Seekor elang ular bido (Spilornis cheela) melintas di udara, di atas ladang yang terlihat bekas terbakar. Saya harus menghentikan mobil untuk memantau ke mana perginya si burung elang. Elang itu menuju kawasan hutan tepat dibelakang ladang itu.
Saya sudah satu jam meninggalkan kota kota Calang, Aceh Jaya, ke arah selatan. Jalanan aspal sudah jauh tertinggal di belakang. Di depan, terlihat gugusan perbukitan yang tiada putus.
Sinar matahari masih samar, kabut pagi masih menutupi sebagian besar wilayah perbukitan ketika saya harus turun dari mobil lantaran jalan semakin menyempit. Perjalanan hari itu harus saya lanjutkan dengan berjalan kaki. Tanah yang berlumpur tidak menyurutkan langkah agar dapat bertemu dengan burung-burung yang ada dalam kawasan hutan Krueng Sabee.
Dari kejauhan, suara burung kuaw terdengar memanggil. Biasanya pagi-pagi kuaw jantan akan bersuara menandakan dia telah siap membereskan serasah, tempat dia membuat arena untuk kawin. Pengamat burung, Tedi Wahyudi memberi tahu saya bahwa suara itu kerap terdengar pagi hingga menjelang siang.
Burung jenis ini, kata Tedi, sulit dijumpai di alamnya. Mereka biasanya membangun sarang di semak-semak. Selain dari suaranya, kuaw biasa dikenali dengan serasah tempat mereka kawin. “Di arena ini, kita bisa lihat banyak sekali bulu-bulu mereka yang lepas,” kata Tedi.
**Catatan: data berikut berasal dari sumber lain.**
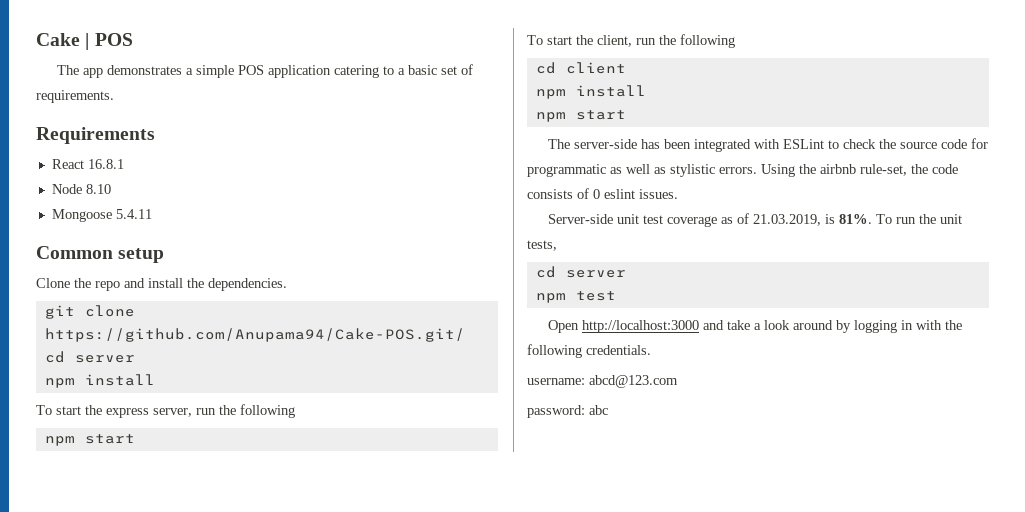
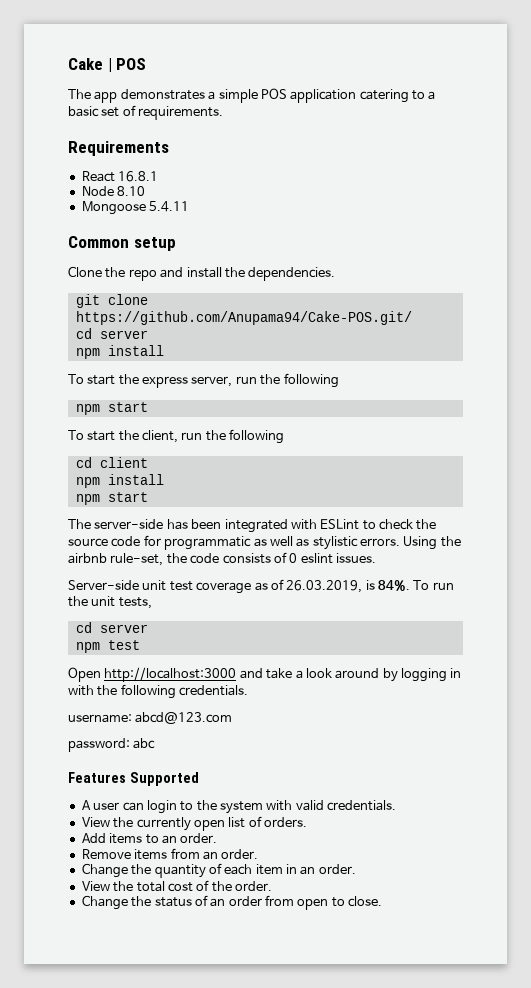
[753,214,873,226] 21.03.2019, is 81%. -> [286,580,410,593] 26.03.2019, is 84%.
(608, 410) none -> [68,772,199,786] [81,800,397,814] [81,816,307,831] [81,833,218,844] [81,848,259,860] [81,863,356,878] [81,880,272,892] [81,895,383,910] // Features Supported // A user can login to the system with valid credentials. // View the currently open list of orders. // Add items to an order. // Remove items from an order. // Change the quantity of each item in an order. // View the total cost of the order. // Change the status of an order from open to close.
Sayangnya, kami hanya bisa mendengar suaranya. Sulit menemukan kuaw langsung di alam karena mereka memiliki penciuman dan naluri yang tajam. Sedikit saja terganggu, kuaw akan lari menjauh. Setidaknya, suara kuaw menandakan bahwa jenis ini masih bertahan hidup.
Burung-burung lain mulai beterbangan di sekitar jalur yang kami lewati. Tak jarang kami berhenti untuk memantau lebih jauh lagi. Dua orang pemandu lapangan dari ranger komunitas Aceh Jaya sibuk membuka buku panduan pengamatan burung.
Tiba-tiba kami dikejutkan dengan kemunculan sosok burung yang agak besar. Burung itu terbang tepat didepan jalur yang kami lewati. Saya dengan sigap mengabadikannya dengan kamera sebelum burung itu pergi jauh.
Tedi tersenyum, katanya itu burung Bubut besar (Centropus sinensi). Tak sulit menjumpai burung semak itu. Mereka biasa terbang rendah dan hinggap di pohon-pohon perdu untuk mencari serangga. Kami berjalan mengendap-endap, kalau penting maka kami bicara dengan berbisik-bisik. Berupaya agar kedatangan kami ke kawasan hutan itu tidak mengganggu keceriaan penghuninya.
Burung pertama yang kami perhatikan seksama dari keluarga bulbul, merbah corok corok (Pycnonotus simplex). ”Bentuk badannya yang agak kecil, di Sumatera umumnya jenis ini bermata putih sementara di Kalimantan warna matanya condong merah. Di Jawa, jenis ini hanya ditemui di beberapa tempat. Bahkan di pulau Bali malah tidak ditemukan sama sekali,” bisik Tedi.
Menurut Tedi, jenis ini merupakan jenis yang paling sedikit mendapat perhatian. Tidak banyak pemerhati burung di dunia yang memerhatikan jenis ini. Selain jumlahnya masih banyak, burung ini kerap dijumpai pada hutan dataran rendah di bawah 500 meter dari permukaan laut.
Jenis-jenis lain muncul bersamaan. Kadang kami sulit menentukan arah kamera karena mereka hinggap dan terbang tak terkendali. Sementara kedua orang ranger komunitas yang memandu kami terus mengintai teropong binokular.
Beberapa jenis bewarna menarik muncul. Pada sebuah pohon yang patah, seeokor Takur tutut (Megalaima rafflesi) tengah sibuk mandi. Kepala hanya muncul sesekali. Kami mengintipnya dibalik teropong dan kamera.